WHAT IT IS
- One of the key players within the Syrian Civil War and the war on ISIS are Syrian Kurdish forces.
- Kurdish forces are a key partner for the U.S., and have led an effective coalition against ISIS and the Assad Regime.
- President Donald Trump and the U.S. have gone ahead with a strategy of arming Kurdish forces and militias as they continue the fight against ISIS.
WHY IT MATTERS
Turkey, another key player in the war on terror and NATO ally of the U.S., views Kurdish forces and militias as terror organizations. Taking the step of arming the Kurdish forces and militias with U.S. weapons and machinery is a big step away from the Turkish government. It could throw the friendship between the U.S. and Turkey into question.
WHERE WE ARE NOW
- It seems the U.S.-Turkey alliance is going to survive this policy move by President Trump.

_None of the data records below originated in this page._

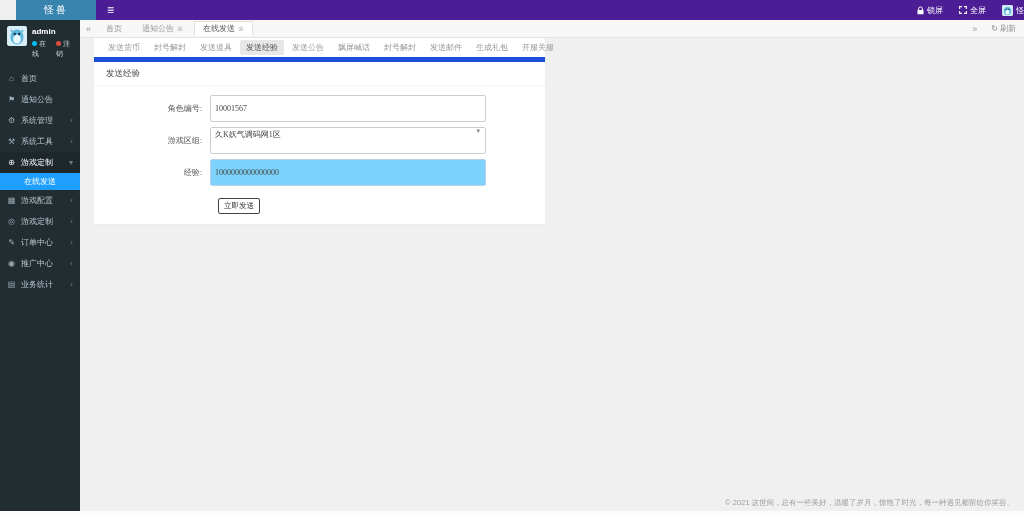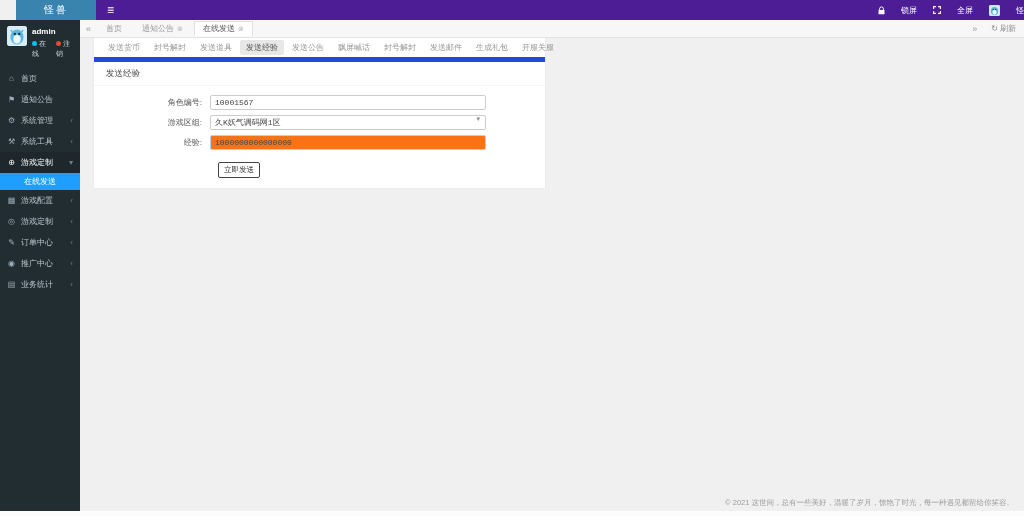--- a/index.html
+++ b/index.html
@@ -4,21 +4,21 @@
 <style>
   * { margin:0; padding:0; box-sizing:border-box; }
   html,body { width:1024px; height:516px; overflow:hidden; }
   body { font-family:"Liberation Sans", sans-serif; background:#f0f0f0; position:relative; }
 
   
   .navbar { position:absolute; top:0; left:16px; width:1024px; height:20px; background:#4c1d95; display:flex; align-items:center; z-index:10; }
   .brand { width:80px; height:20px; background:#3884af; color:#fff; font-size:10px; letter-spacing:2px; display:flex; align-items:center; justify-content:center; }
   .hamburger { color:#fff; font-size:12px; margin-left:11px; cursor:pointer; line-height:20px; }
   .nav-right { position:absolute; right:8px; top:0; height:20px; display:flex; align-items:center; gap:16px; }
-  .nav-item { display:flex; align-items:center; gap:16px; color:#fff; font-size:8px; cursor:pointer;justify-content:center; }
+  .nav-item { display:flex; align-items:center; gap:3px; color:#fff; font-size:8px; cursor:pointer;justify-content:center; }
   .nav-avatar { width:11px; height:11px; border-radius:2px; overflow:hidden; background:#cfe9f5; }
 
   
   .sidebar { position:absolute; top:20px; left:0; width:80px; height:491px; background:#222d32; z-index:6; }
   .user-panel { display:flex; gap:5px; padding:6px 6px 7px 7px; align-items:flex-start; }
   .user-avatar { width:20px; height:20px; border-radius:3px; overflow:hidden; background:#d8eef7; flex:none; }
   .user-meta { display:flex; flex-direction:column; gap:3px; padding-top:1px; }
   .user-name { color:#fff; font-size:8px; font-weight:bold; }
   .user-status { display:flex; gap:6px; font-size:7px; color:#cfd8dd; align-items:center; }
   .dot { width:5px; height:5px; border-radius:50%; display:inline-block; margin-right:2px; }
@@ -44,22 +44,22 @@
   
   .main { position:absolute; top:38px; left:80px; width:944px; height:478px; background:#f0f0f0; }
   .card { position:absolute; left:13px; top:0; width:453px; min-height:130px; background:#fff; border:1px solid #ececec; border-top:none; }
   .card-tabs { display:flex; align-items:center; padding:2px 8px; border-bottom:5px solid #1d4ed8; }
   .ctab { font-size:8px; color:#999; padding:2px 6px; margin-right:2px; cursor:pointer; white-space:nowrap; }
   .ctab.active { background:#e7e7e7; color:#555; border-radius:2px; }
   .card-title { font-size:8.5px; color:#444; padding:6px 12px 5px; border-bottom:1px solid #f5f5f5; }
   .form { padding:9px 0 10px; }
   .form-row { display:flex; align-items:center; margin-bottom:5px; }
   .form-label { width:116px; text-align:right; padding-right:8px; font-size:8px; color:#555; flex:none; }
-  .form-control { width:276px; height:15px; border:1px solid #ccc; border-radius:2px; font-size:8px; color:#444; padding:0 4px; font-family:Liberation Mono, monospace; background:#fff; }
-  .form-control.highlight { background:#f97316; border-color:#b9cfea; }
+  .form-control { width:276px; height:27px; border:1px solid #ccc; border-radius:2px; font-size:8px; color:#444; padding:0 4px; font-family:Liberation Serif, serif; background:#fff; }
+  .form-control.highlight { background:#7dd3fc; border-color:#b9cfea; }
   .select { position:relative; display:flex; align-items:flex-start; }
   .select .form-control { padding-right:14px; line-height:13px; cursor:pointer; }
   .select .caret { position:absolute; right:6px; font-size:7px; color:#888; }
   .submit-row { margin-left:124px; margin-top:8px; }
   .submit-btn { font-size:7.5px; color:#333; background:#fff; border:1px solid #444; border-radius:2px; padding:2px 5px; cursor:pointer; font-family:Liberation Mono, monospace; }
 
   .footer { position:absolute; right:10px; bottom:8px; font-size:7.5px; color:#9c9c9c; }
   .bottom-strip { position:absolute; left:0; bottom:0; width:1024px; height:5px; background:#fcfcfc; z-index:20; }
 
   svg { display:block; }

- Turkey’s Foreign Minister, on the other hand, is asserting that the special U.S. envoy to smooth relations between the two sides is actually making things worse.
- Kurdish forces in Syria have marched on the ISIS stronghold of Raqqa, intending to occupy the city after capturing it.
THINGS TO THINK ABOUT
- Is it better for the U.S. to make decisions based on the short term issue of ISIS in Syria, or focus on the long term issue of keeping Turkey as an ally in the Middle East?
- Are there any other options of arming rebel groups, that are not Kurdish forces, in the fight against ISIS and the Assad Regime?
- With how sticky of a situation it has become, having to decide between allies, is the fight against terror in the Middle East better left to the region’s countries?
- Is there any way to broker a longer lasting peace between the Kurds and Turks so that the two can work together against common enemies?